Welsh-language soap opera

Rownd a Rownd (Round and Round) is a Welsh-language soap opera created by Rondo Media (formerly Ffilmiau’r Nant) and shown on S4C since 11 September 1995. It was claimed to be the first Celtic-related language soap specifically directed at a youth audience. It is set in the fictional harbour town of Glanrafon in Anglesey.

At its inception, the soap was targeted towards an adolescent and young adult audience. It has since broadened its appeal but the main focus remains on the younger characters. Beginning with a small cast of characters, the serial now has upwards of thirty cast members.

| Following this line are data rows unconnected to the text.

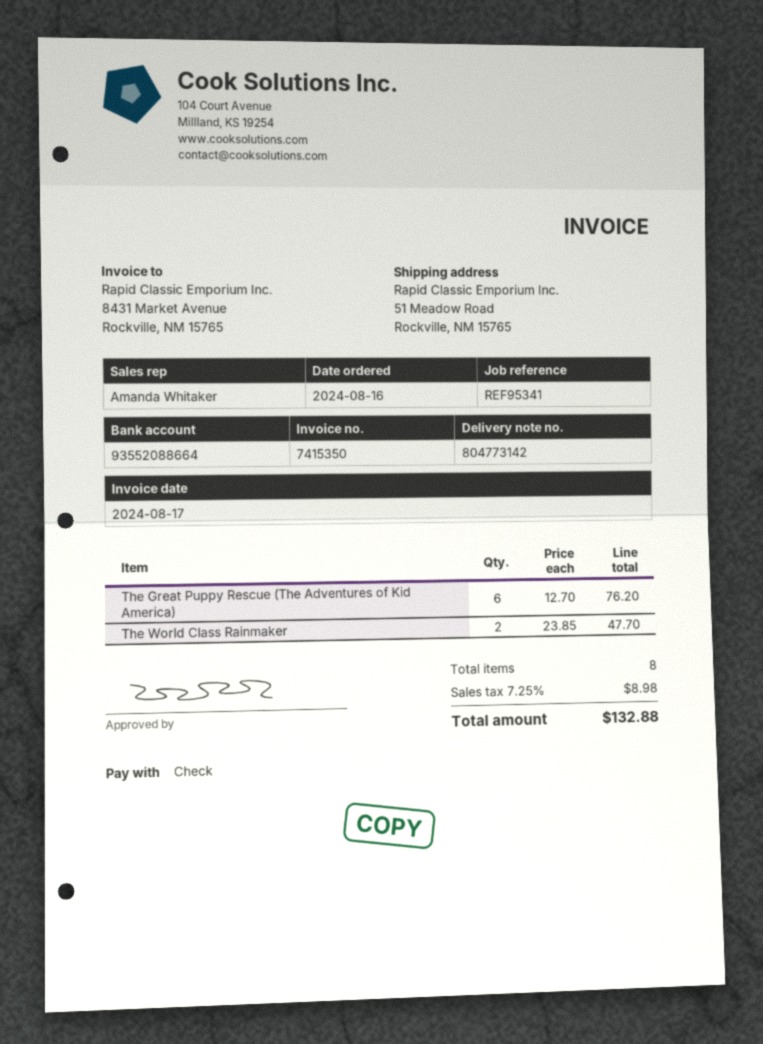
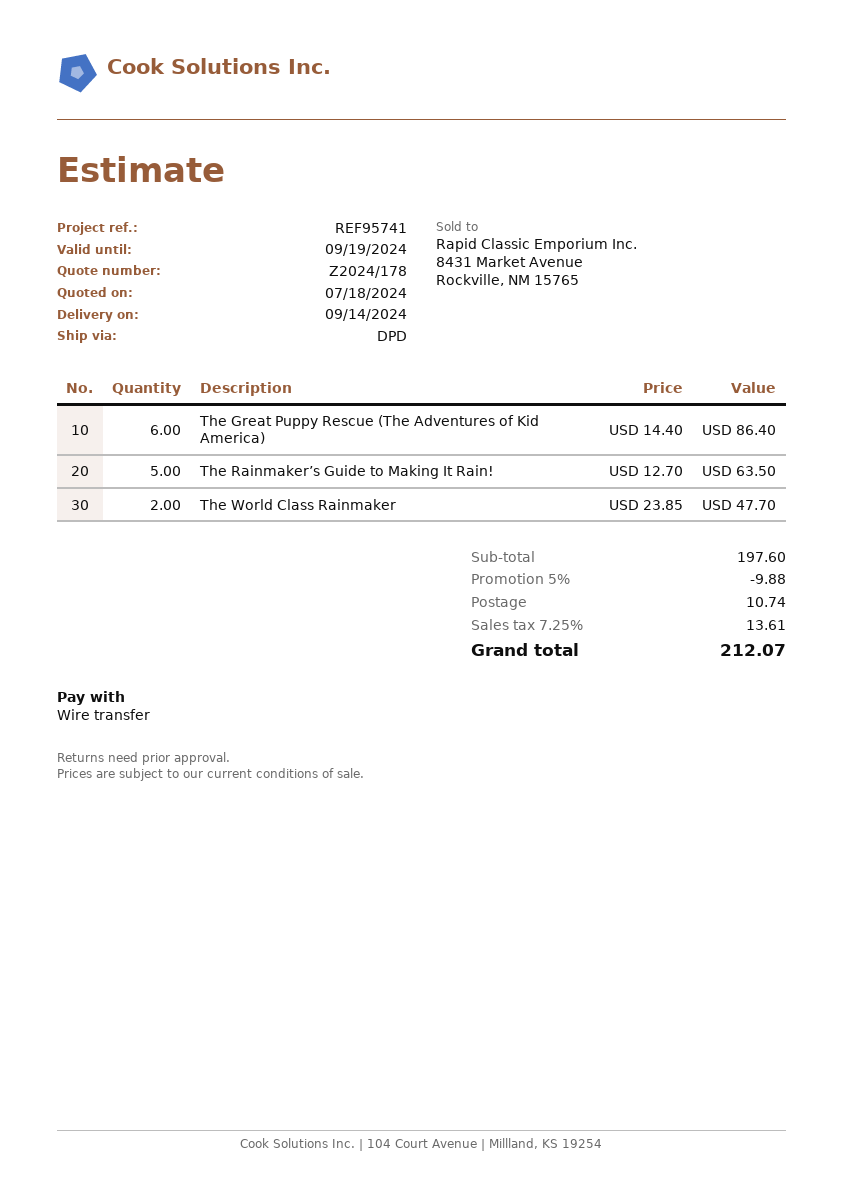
reference: REF95341 -> REF95741
payment method: cheque -> bank transfer
The Great Puppy Rescue (The Adventures of Kid America): 6 x 12.70 = 76.20 -> 6 x 14.40 = 86.40
The Rainmaker’s Guide to Making It Rain!: none -> 5 x 12.70 = 63.50
discount: none -> 5% = 9.88
shipping: none -> 10.74
tax: 7.25% = 8.98 -> 7.25% = 13.61
total: 132.88 -> 212.07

The soap is consistently in the top 20 most watched programmes of the week on S4C, the show currently averaging around twenty thousand viewers per episode. Two episodes are produced each week; since February 2020 these have been broadcast at 20:25 on Tuesdays and Thursdays (with the previous episode being repeated at 18:30). In addition, a weekly omnibus with in-vision English language subtitles airs on Sunday daytime. Every summer Rownd a Rownd takes a two-month seasonal break, finishing in mid-July and restarting in September to coincide with the new academic year.

==Background==
Rownd a Rownd was first broadcast in September 1995 and was originally based on young people who did a paper round (hence the programme's title, based on the wheels of a bicycle). It has since grown to include both their daily school life and their family life. Phil Redmond, creator of Grange Hill, Brookside and Hollyoaks, acted as a consultant to the series on its launch in 1995, and again on its tenth anniversary.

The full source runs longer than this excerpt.